NCCL distributed initialization from `run.py:243-248`:
if WORLD_SIZE > 1:
import torch.distributed as dist
dist.init_process_group(
backend='nccl',
timeout=datetime.timedelta(seconds=int(os.environ.get('DIST_TIMEOUT', 3600)))
)
GPU per-process partitioning from `run.py:27-35`:
if LOCAL_WORLD_SIZE > 1 and len(GPU_LIST):
NGPU = len(GPU_LIST)
GPU_PER_PROC = NGPU // LOCAL_WORLD_SIZE
DEVICE_START_IDX = GPU_PER_PROC * LOCAL_RANK
CUDA_VISIBLE_DEVICES = [str(i) for i in GPU_LIST[DEVICE_START_IDX: DEVICE_START_IDX + GPU_PER_PROC]]
os.environ['CUDA_VISIBLE_DEVICES'] = ','.join(CUDA_VISIBLE_DEVICES)
Multi-GPU launcher script `scripts/run.sh:1-4`:
#!/bin/bash
set -x
export GPU=$(nvidia-smi --list-gpus | wc -l)
torchrun --nproc-per-node=$GPU run.py ${@:1}
CUDA memory cleanup after each inference from `vlmeval/inference.py:168`:
torch.cuda.empty_cache()
Common Errors
| Error Message | Cause | Solution |
|---|---|---|
| `The number of processes should be less than or equal to the number of GPUs` | More torchrun processes than available GPUs | Reduce `--nproc-per-node` to match GPU count |
| `RuntimeError: NCCL error` | NCCL communication failure | Check GPU driver, CUDA version, and network between GPUs |
| `CUDA out of memory` | Model too large for available VRAM | Use a smaller model, reduce batch size, or add more GPUs |
| `nvidia-smi: command not found` | NVIDIA drivers not installed | Install NVIDIA GPU drivers |
| Timeout during `dist.barrier()` | One process hung or crashed | Increase `DIST_TIMEOUT` env var (default 3600s) |
Compatibility Notes
- CPU-only systems: VLMEvalKit can run API-only evaluations without GPUs.
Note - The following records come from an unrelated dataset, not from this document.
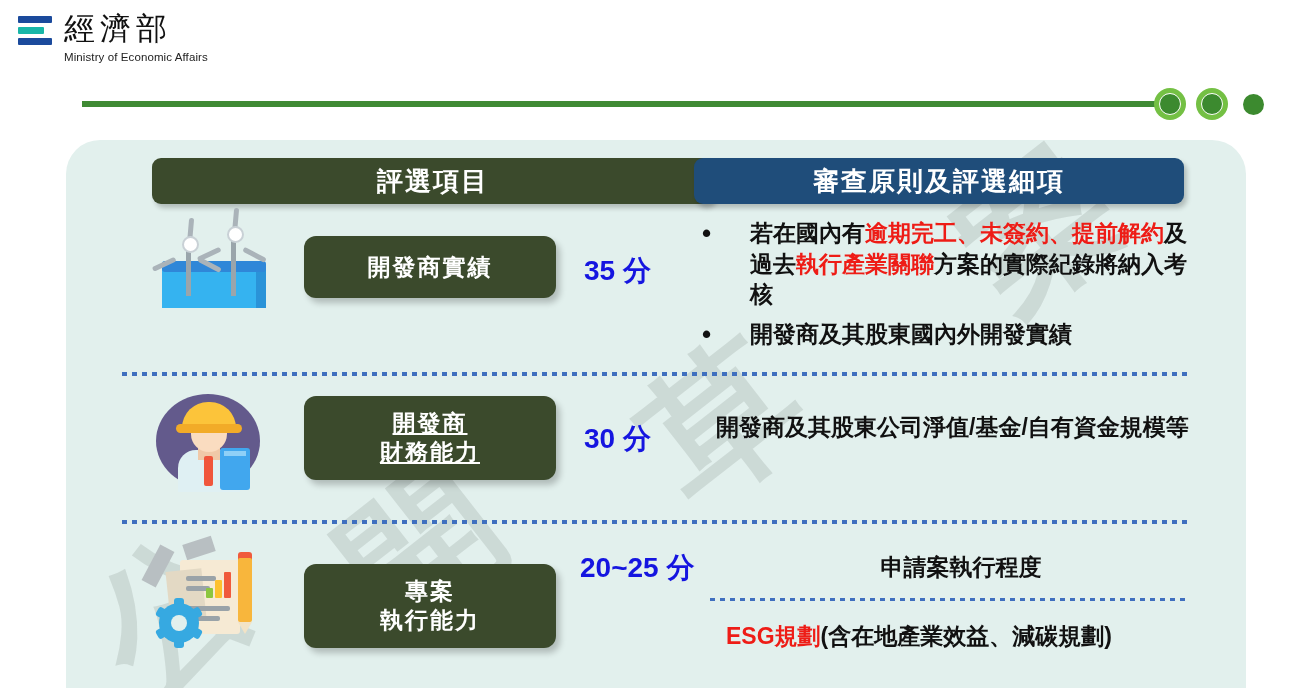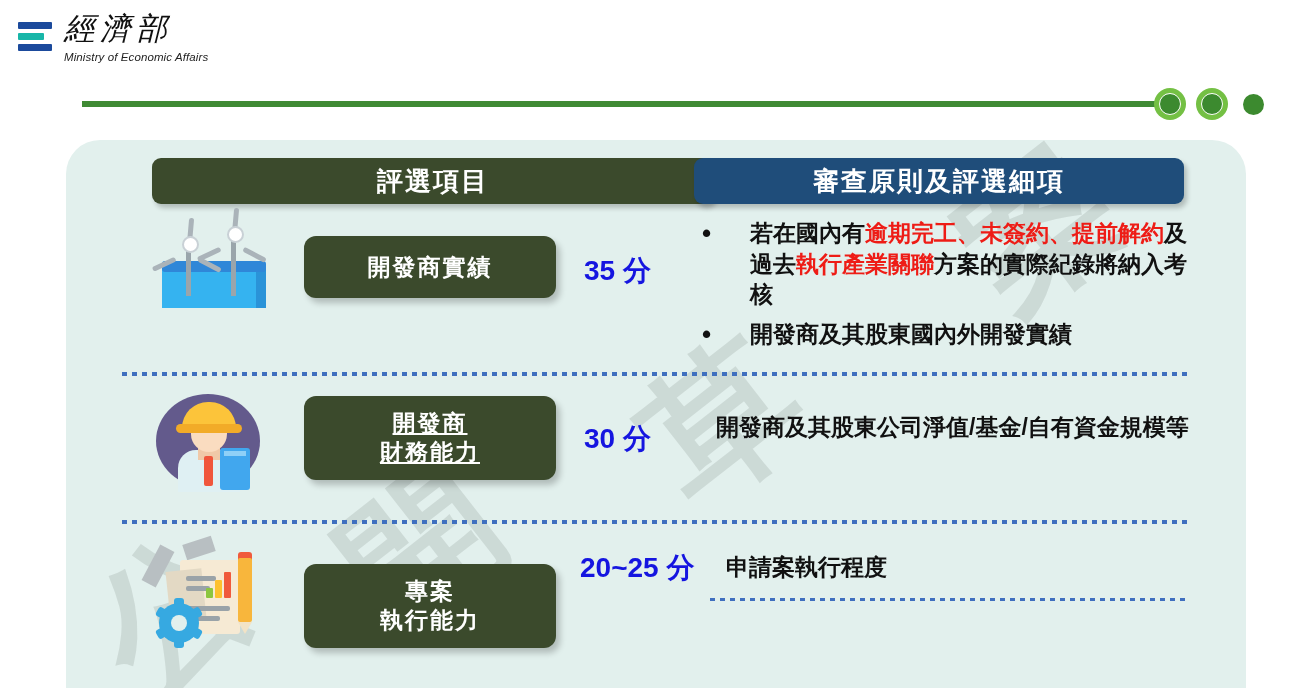"經濟部" .moea-logo { align-items: center -> flex-start; font-style: italic -> none }
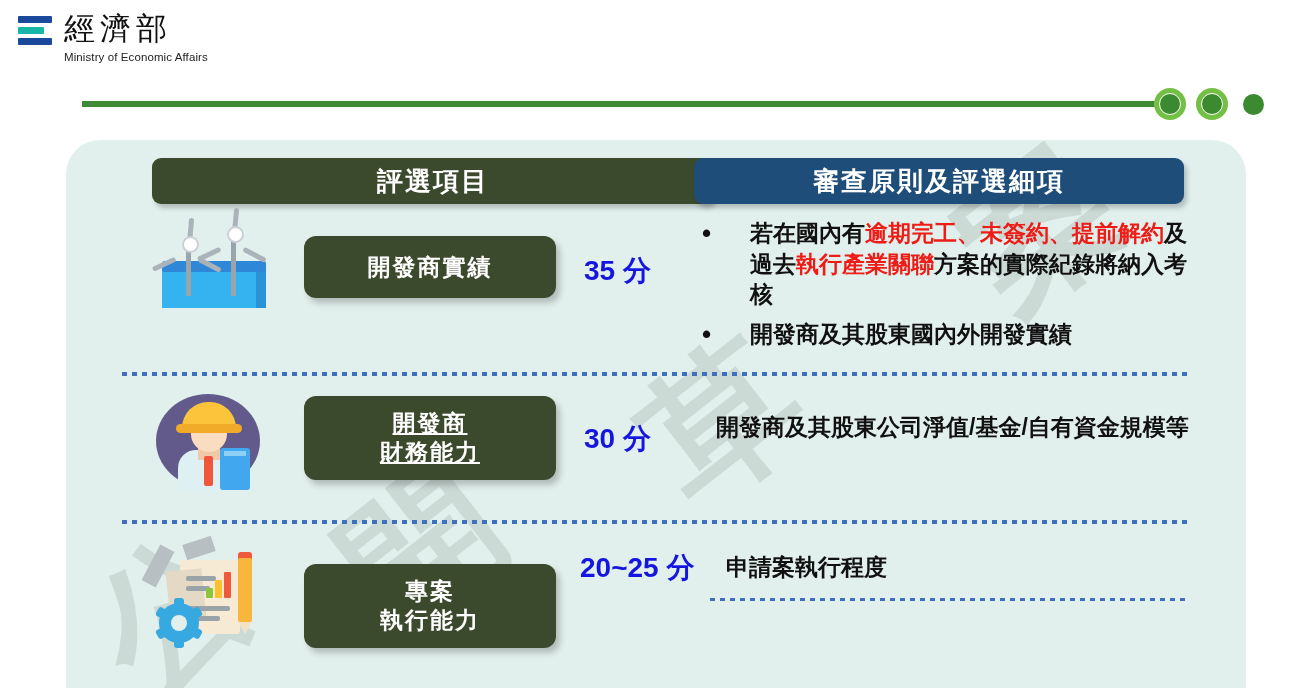"申請案執行程度" .detail-3a { text-align: none -> center }
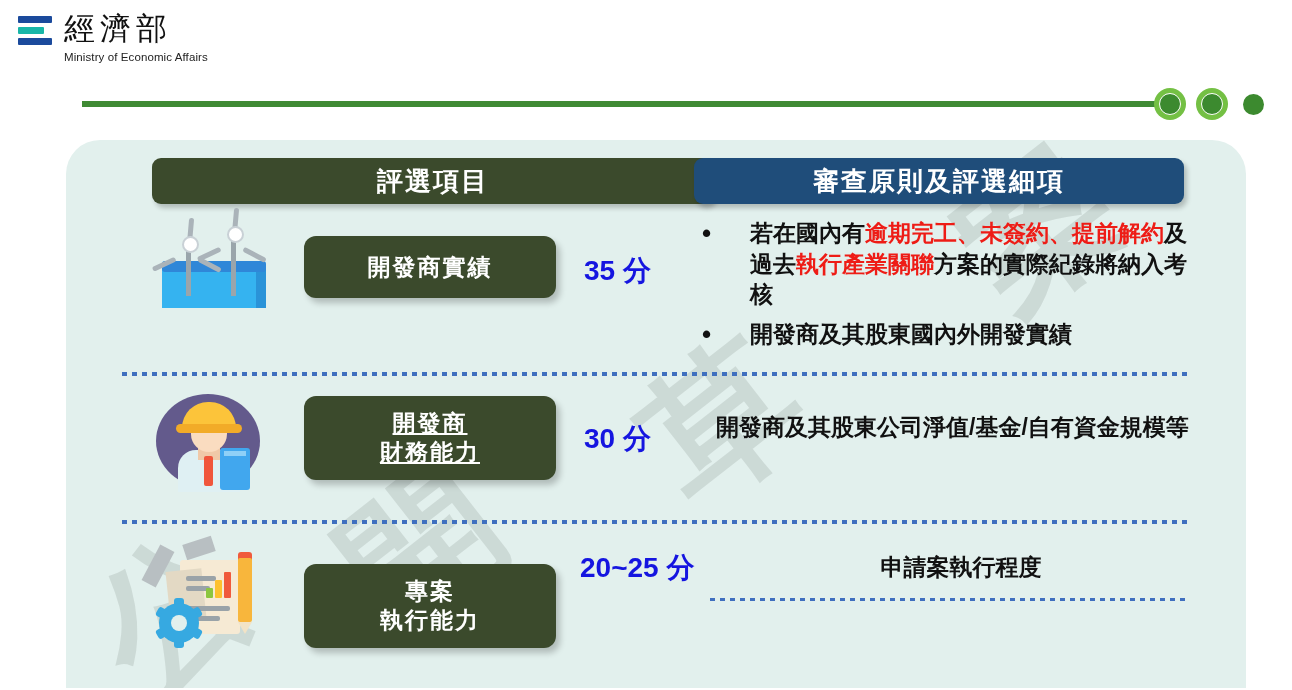"ESG規劃(含在地產業效益、減碳規劃)" div.detail { html: none -> <div> <span>ESG規劃</span><span>(含在地產業效益、減碳規劃)</span> </div> }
PyTorch is optional at import time.
- SLURM clusters: Use `scripts/srun.sh` for SLURM-based multi-node launching.
- Multiple model instances: VLMEvalKit uses torchrun to run multiple independent model instances (one per GPU), not tensor parallelism. Each instance processes a data shard.